__EXERCISE__
Gather each line of the records where "Aprendiendo" appears.

====== RECORDS TO USE ======

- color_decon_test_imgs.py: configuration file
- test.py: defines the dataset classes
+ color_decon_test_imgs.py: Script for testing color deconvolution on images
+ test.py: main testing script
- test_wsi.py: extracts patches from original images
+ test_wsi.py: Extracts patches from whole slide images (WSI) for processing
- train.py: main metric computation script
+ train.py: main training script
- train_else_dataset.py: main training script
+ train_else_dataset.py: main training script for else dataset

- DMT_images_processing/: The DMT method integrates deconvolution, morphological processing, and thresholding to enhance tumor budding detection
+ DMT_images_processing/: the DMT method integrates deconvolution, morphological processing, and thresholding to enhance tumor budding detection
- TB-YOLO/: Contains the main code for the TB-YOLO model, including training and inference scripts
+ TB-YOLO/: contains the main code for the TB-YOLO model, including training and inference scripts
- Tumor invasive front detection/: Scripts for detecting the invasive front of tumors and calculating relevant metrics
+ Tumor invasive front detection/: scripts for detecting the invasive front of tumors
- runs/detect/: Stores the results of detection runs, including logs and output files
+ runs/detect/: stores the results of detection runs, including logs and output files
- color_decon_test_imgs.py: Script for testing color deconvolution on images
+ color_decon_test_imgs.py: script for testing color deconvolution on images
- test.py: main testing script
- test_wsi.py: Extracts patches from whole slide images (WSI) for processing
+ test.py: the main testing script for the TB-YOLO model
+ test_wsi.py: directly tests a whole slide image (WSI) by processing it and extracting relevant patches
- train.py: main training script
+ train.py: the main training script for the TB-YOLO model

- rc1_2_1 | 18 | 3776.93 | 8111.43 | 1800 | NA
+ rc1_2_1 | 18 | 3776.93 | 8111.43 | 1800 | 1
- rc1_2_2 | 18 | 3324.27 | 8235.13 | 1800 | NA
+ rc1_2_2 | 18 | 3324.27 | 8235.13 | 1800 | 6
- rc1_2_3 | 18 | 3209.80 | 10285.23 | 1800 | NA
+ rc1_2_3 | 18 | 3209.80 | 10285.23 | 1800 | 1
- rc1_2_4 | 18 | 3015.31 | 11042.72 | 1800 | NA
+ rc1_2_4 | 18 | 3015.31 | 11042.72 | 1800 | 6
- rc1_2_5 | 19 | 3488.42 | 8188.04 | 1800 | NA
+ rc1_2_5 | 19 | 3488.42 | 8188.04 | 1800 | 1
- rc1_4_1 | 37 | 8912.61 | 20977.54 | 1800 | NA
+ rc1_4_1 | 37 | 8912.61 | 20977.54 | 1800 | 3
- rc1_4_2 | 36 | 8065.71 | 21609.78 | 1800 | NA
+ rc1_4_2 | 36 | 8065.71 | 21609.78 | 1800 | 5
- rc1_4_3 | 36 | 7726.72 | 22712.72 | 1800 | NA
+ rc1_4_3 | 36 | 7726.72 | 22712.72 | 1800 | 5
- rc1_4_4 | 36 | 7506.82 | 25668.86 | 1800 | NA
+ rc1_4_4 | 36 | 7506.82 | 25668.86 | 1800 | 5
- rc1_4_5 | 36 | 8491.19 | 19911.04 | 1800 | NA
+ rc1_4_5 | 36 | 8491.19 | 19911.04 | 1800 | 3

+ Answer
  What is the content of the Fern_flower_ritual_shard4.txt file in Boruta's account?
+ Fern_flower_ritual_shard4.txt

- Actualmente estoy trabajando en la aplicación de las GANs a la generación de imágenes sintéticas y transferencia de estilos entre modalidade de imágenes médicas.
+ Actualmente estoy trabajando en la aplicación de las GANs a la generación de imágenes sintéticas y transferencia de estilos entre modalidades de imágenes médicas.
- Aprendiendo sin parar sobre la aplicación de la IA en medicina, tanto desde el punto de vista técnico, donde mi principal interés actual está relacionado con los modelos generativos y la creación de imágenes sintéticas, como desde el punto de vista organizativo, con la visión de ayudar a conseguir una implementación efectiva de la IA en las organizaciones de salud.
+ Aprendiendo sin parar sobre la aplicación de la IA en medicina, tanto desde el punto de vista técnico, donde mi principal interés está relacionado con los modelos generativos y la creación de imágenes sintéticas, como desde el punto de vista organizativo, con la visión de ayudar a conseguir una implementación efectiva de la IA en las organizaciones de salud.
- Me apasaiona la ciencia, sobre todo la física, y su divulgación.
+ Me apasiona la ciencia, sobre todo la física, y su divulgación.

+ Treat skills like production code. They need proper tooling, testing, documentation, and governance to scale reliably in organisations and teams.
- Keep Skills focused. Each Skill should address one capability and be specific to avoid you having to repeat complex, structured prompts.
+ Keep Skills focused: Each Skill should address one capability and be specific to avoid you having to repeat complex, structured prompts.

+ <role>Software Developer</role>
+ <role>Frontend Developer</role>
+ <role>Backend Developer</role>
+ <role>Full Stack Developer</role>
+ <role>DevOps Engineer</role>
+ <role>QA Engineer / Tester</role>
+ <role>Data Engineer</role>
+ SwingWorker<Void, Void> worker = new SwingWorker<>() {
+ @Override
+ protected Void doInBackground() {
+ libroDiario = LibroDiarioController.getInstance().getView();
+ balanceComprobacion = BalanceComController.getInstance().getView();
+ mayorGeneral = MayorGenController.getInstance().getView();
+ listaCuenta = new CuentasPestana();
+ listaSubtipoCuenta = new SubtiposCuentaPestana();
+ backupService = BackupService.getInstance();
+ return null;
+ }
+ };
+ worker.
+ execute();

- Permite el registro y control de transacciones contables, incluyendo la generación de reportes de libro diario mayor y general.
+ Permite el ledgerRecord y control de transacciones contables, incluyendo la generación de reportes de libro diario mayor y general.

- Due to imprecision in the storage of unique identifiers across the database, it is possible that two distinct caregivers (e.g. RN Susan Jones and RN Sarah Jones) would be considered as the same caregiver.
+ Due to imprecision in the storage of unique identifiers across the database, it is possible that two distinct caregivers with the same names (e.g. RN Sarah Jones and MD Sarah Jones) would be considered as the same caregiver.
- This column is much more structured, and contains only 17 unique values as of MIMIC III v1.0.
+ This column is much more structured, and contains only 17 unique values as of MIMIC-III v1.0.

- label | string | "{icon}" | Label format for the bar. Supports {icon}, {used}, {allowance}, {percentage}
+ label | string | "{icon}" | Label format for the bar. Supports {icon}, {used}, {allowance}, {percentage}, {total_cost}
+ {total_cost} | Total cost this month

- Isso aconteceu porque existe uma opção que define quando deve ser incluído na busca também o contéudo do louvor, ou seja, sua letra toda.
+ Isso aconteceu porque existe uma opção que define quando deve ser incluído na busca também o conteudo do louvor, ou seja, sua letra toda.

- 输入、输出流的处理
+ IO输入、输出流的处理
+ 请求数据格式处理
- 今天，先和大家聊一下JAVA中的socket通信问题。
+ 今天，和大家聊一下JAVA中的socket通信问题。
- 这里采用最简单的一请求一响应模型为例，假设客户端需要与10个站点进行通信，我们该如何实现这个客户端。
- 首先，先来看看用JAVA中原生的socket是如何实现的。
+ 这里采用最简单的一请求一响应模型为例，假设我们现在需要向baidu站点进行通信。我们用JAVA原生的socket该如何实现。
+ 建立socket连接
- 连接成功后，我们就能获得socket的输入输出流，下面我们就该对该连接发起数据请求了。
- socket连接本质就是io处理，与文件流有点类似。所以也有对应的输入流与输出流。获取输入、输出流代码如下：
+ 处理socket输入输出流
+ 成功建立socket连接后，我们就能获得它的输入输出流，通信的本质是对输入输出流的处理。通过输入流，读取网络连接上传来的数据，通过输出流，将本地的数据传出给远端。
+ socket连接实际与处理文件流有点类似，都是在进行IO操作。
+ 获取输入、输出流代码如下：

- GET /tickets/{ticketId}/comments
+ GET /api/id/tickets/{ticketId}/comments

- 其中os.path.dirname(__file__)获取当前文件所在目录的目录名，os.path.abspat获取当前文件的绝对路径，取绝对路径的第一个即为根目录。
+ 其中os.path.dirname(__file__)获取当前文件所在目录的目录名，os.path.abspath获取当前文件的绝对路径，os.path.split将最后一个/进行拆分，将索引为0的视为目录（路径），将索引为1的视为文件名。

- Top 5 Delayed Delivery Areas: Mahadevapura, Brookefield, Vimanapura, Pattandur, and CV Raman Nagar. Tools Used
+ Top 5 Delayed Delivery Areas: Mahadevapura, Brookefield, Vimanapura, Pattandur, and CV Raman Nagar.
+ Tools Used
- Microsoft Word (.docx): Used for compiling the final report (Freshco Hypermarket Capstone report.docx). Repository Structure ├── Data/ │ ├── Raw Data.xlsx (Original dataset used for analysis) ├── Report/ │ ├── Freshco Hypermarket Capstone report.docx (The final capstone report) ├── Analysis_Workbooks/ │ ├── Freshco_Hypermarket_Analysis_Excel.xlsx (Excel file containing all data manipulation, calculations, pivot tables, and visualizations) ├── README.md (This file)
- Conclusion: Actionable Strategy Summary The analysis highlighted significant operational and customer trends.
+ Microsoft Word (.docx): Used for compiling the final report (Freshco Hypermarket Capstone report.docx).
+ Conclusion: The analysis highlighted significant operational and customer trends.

======

__WRITTEN RESPONSE__
- Aprendiendo sin parar sobre la aplicación de la IA en medicina, tanto desde el punto de vista técnico, donde mi principal interés actual está relacionado con los modelos generativos y la creación de imágenes sintéticas, como desde el punto de vista organizativo, con la visión de ayudar a conseguir una implementación efectiva de la IA en las organizaciones de salud.
+ Aprendiendo sin parar sobre la aplicación de la IA en medicina, tanto desde el punto de vista técnico, donde mi principal interés está relacionado con los modelos generativos y la creación de imágenes sintéticas, como desde el punto de vista organizativo, con la visión de ayudar a conseguir una implementación efectiva de la IA en las organizaciones de salud.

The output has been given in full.